Mama Themba provides hope to vulnerable new Mothers in the Western Cape of South Africa by offering them valuable antenatal and breastfeeding education.

Friday, February 7, 2014

A difficult Christmas season for Bosom Buddies

Thuli, Frances, Zoleka and Liezl in December
The Thembalitsha Foundation is about people. We are about hope and love, about relationships and understanding, about giving but also receiving. At Bosom Buddies we are like a small family, a group of sisters working towards the same goal – to save lives, to teach mothers and to encourage our volunteers to reach out to those women they meet at the hospital.

Our breastfeeding peer counsellors, Zoleka and Liezl, are highly trained and have between them 15 years’ experience in breastfeeding education. I am a qualified trainer in lactation management and educate people who work with pregnant and breastfeeding mothers.

It is no surprise that we have grown very fond of each other in the time we've worked together. Zoleka and Liezl form an integral part of my vision and my dream of reaching all women who don’t have access to antenatal education and breastfeeding support. They are our hands and feet, at the clinics daily doing their thing in teaching and encouraging moms.

In December, we did an interview with Zoleka for this blog, whom I admire tremendously. We read there how Zoleka has had a very difficult childhood and was an orphan from age 15. How lonely and abandoned she felt at times. I felt proud of Zoleka for being so open and honest during the interview process and knew our supporters would be happy for her having a happy and fulfilled life – married with three children of her own, no longer lonely or abandoned. A life filled with family and her job her passion – to teach mothers (especially HIV positive mothers) on how to safely care for their babies.

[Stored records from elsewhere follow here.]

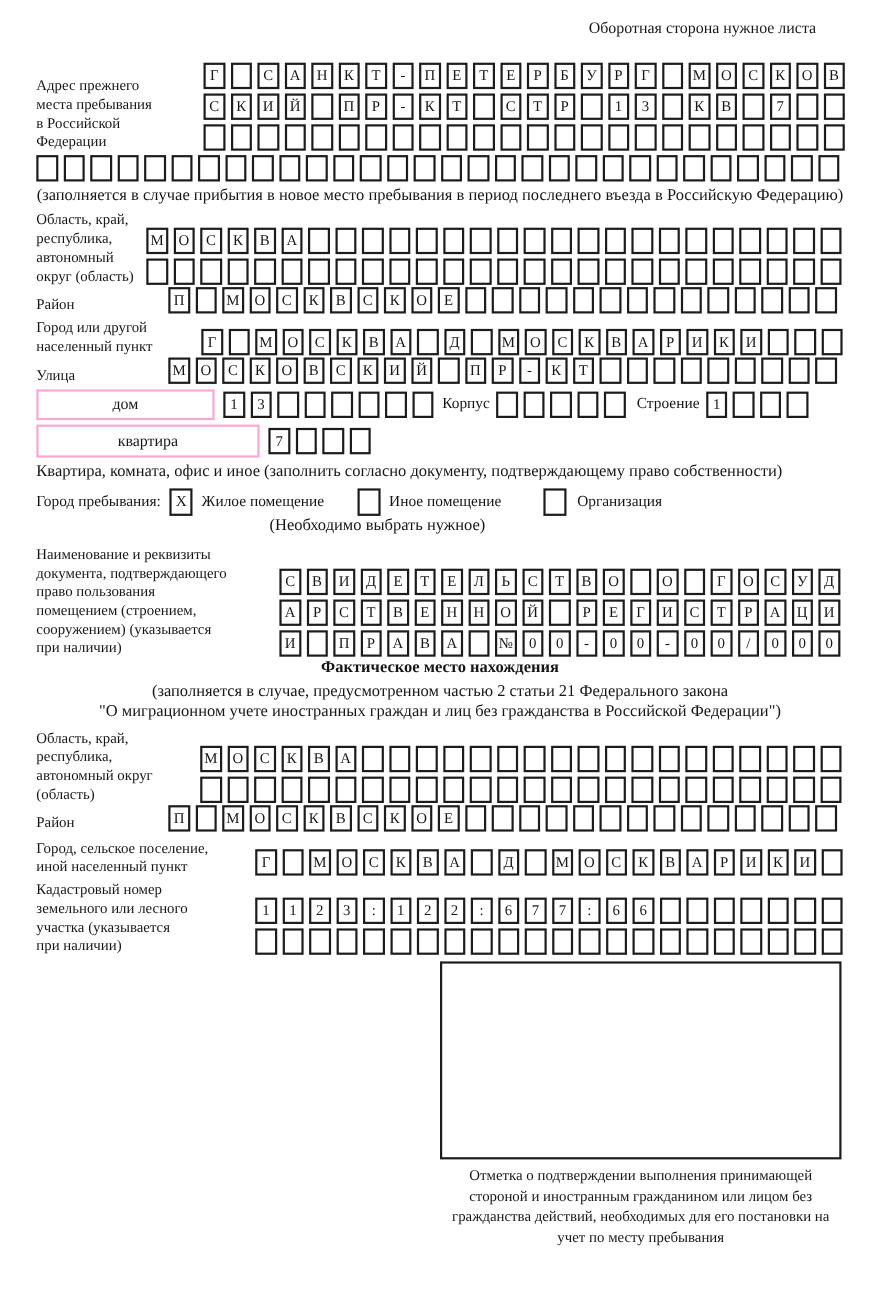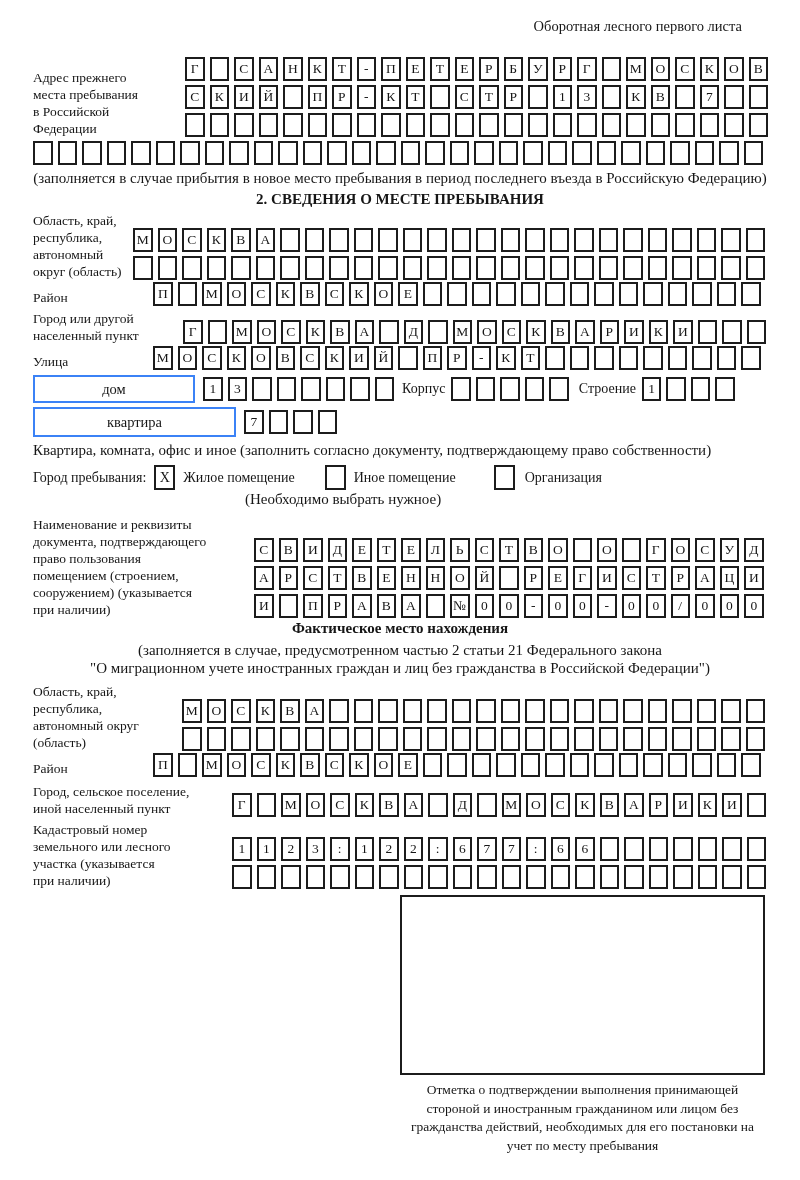--- a/index.html
+++ b/index.html
@@ -70,7 +70,7 @@
 
 <div class="page">
 
-  <div class="corner">Оборотная лесного первого листа</div>
+  <div class="corner">Оборотная сторона нужное листа</div>
 
   <div class="frow mt22">
     <div class="flabel w152">Адрес прежнего

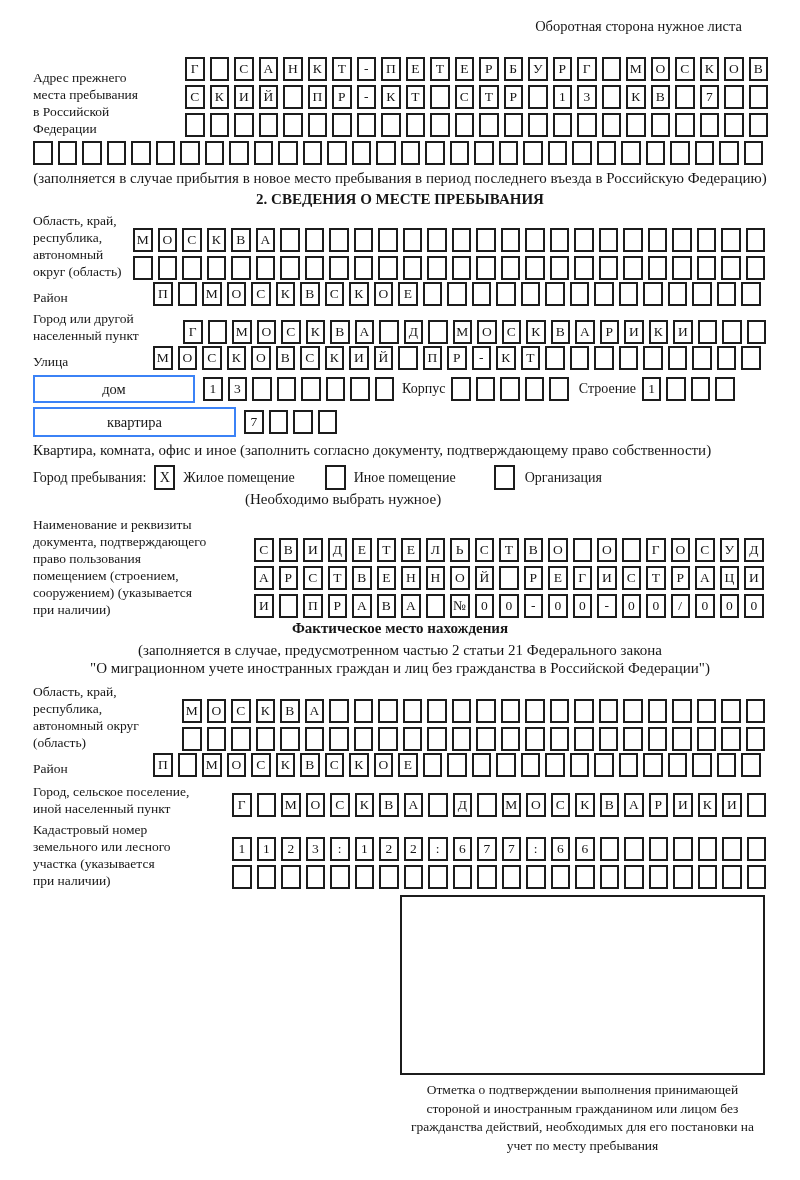--- a/index.html
+++ b/index.html
@@ -192,7 +192,6 @@
     </div>
   <div class="note center mt4">(заполняется в случае прибытия в новое место пребывания в период последнего въезда в Российскую Федерацию)</div>
 
-  <div class="sect-title mt4">2. СВЕДЕНИЯ О МЕСТЕ ПРЕБЫВАНИЯ</div>
 
   <div class="frow mt2">
     <div class="flabel w100">Область, край,

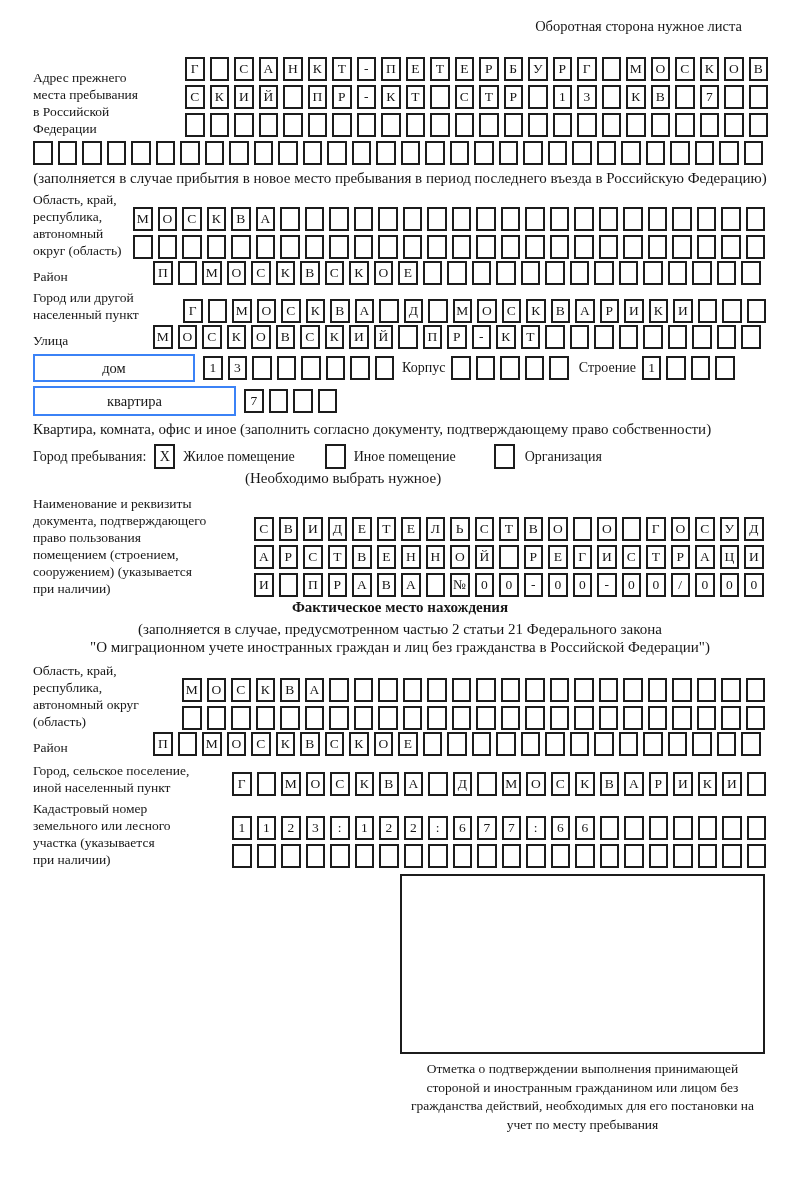--- a/index.html
+++ b/index.html
@@ -45,7 +45,7 @@
   .center { text-align:center; }
   .sect-title { font-size:15px; font-weight:bold; text-align:center; }
   .bigbox {
-    border:2px solid #3b82f6;
+    border:2px solid #f9a8d4;
     box-sizing:border-box;
     display:flex; align-items:center; justify-content:center;
     font-size:14.5px;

Imagine my despair when I received a phone call in the evening of Friday 13 December that Zoleka’s family – her husband, three children, sister-in-law with her baby – were in a car accident on their way to Mozambique. That her whole family is gone in an instant, that overnight she is again all alone. Together with Zoleka we started a grieving process that is inconceivably painful, unbelievably sorrowful, agonizingly, excruciatingly long and sore. We have wept with her, not knowing how to console, what to do. We have attempted to help with the practicalities such as DNA testing, dealing with forensics and police. We have attended the memorial service at the school for Zoleka’s daughter and held little heartbroken girls. We ask many questions that will never have answers. This woman who has already suffered too much in her life. This woman who sacrifices daily in order to serve other mothers.
This week of 11 February Zoleka starts work again. She is determined to move on, to start again with an inner strength and faith that is to me, at least, almost astonishing.